By appointment of the President, with the advice and consent of the Senate, plaintiff had been commissioned a judge of the Court of General Sessions for a ten-year term, on October 20, 1965. Under the Court Reorganization Act, § 11-1501 as amended by Pub. L. No. 91-358, § 194, 84 Stat. 594, such a judge serves as a judge of the newly created Superior Court until the expiration of his existing term, and "until his successor is appointed and qualifies," § 11-1502, or until he is removed, suspended or involuntarily retired from office under § 11-1526. Subject to these provisions, plaintiff's term ran until October 20, 1975.
Pursuant to § 433(c), see note 3 above, and after the Commission had informed him of his right to do so, plaintiff filed with the Commission on July 10, 1975, a declaration of candidacy for reappointment as a judge of the Superior Court. As contemplated by the statute, the Commission received and gathered information pertaining to plaintiff's candidacy and, after advising plaintiff and his counsel of the matters which were giving it concern, on September 16, 1975, met with plaintiff, who was accompanied by his counsel and others, to discuss aspects of plaintiff's judicial conduct as they related to his fitness for reappointment.
Thereafter, on September 19, 1975, the Commission submitted to the President an evaluation of plaintiff's performance as a judge and the Commission's determination that plaintiff was "qualified" for reappointment to another term.

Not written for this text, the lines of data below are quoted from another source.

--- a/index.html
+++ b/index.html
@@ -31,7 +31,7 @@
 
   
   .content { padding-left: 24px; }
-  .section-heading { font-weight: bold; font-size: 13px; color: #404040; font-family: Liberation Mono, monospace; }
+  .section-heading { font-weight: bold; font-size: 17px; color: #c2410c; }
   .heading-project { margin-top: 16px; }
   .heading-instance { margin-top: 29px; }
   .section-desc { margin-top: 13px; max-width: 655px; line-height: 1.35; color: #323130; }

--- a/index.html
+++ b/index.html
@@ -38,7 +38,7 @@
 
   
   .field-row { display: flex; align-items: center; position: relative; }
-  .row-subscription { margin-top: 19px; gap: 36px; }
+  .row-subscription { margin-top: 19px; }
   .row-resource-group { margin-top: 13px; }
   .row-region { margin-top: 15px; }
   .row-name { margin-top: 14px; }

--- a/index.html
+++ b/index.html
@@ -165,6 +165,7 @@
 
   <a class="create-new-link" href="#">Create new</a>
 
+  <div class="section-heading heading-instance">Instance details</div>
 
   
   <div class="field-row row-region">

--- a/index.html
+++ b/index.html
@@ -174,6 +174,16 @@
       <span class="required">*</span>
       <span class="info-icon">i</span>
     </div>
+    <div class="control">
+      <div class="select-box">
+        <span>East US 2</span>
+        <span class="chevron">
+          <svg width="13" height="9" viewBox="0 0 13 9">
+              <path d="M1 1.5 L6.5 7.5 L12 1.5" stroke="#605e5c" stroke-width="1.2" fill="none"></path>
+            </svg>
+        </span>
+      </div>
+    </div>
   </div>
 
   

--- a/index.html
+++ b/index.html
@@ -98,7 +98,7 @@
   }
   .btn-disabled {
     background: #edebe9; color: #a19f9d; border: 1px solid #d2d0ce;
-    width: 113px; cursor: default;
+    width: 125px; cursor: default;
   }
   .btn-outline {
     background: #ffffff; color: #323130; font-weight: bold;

Under § 433(c) of the Home Rule Act, a determination that a declaring candidate is "exceptionally well qualified" or "well qualified" results in automatic reappointment for a full term; a determination that the candidate is "unqualified" makes the candidate ineligible for reappointment; a determination that the candidate is "qualified" for reappointment means that the President may nominate the candidate for reappointment, subject to the advice and consent of the Senate. The President forwarded to the Senate his nomination of plaintiff for reappointment, which was then referred to the Senate Committee on the District of Columbia. That Committee held extensive public hearings on December 3, 1975, and voted unanimously on August 10, 1976, to report favorably to the full Senate the nomination of plaintiff.

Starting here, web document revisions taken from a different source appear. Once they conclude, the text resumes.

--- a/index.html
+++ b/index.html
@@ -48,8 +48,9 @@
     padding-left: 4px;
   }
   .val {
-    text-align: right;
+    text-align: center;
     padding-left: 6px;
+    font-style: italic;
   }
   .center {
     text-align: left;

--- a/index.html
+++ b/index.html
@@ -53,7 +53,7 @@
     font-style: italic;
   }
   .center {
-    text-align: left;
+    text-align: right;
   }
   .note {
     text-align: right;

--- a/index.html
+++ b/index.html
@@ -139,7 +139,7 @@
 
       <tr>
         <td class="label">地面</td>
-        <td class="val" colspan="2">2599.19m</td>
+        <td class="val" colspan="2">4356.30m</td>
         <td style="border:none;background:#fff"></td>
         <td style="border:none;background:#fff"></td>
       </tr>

The Senate, however, did not act on plaintiff's nomination for reappointment before adjourning sine die on October 1, 1976, until January 1977. Under Rule 38.6 of the Senate Standing Rules, plaintiff's nomination must be returned to the President. Senate Manual, 94th Cong., 1st Sess. (1975 ed.). If the President again nominates plaintiff, the Senate can again consider giving its advice and consent.
In the early part of 1976, while plaintiff's nomination for reappointment was before the Senate, the Commission received information relating to plaintiff's judicial conduct, on the basis of which it initiated an investigation to determine whether grounds existed for disciplinary proceedings under § 11-1526 of the D.C. Code.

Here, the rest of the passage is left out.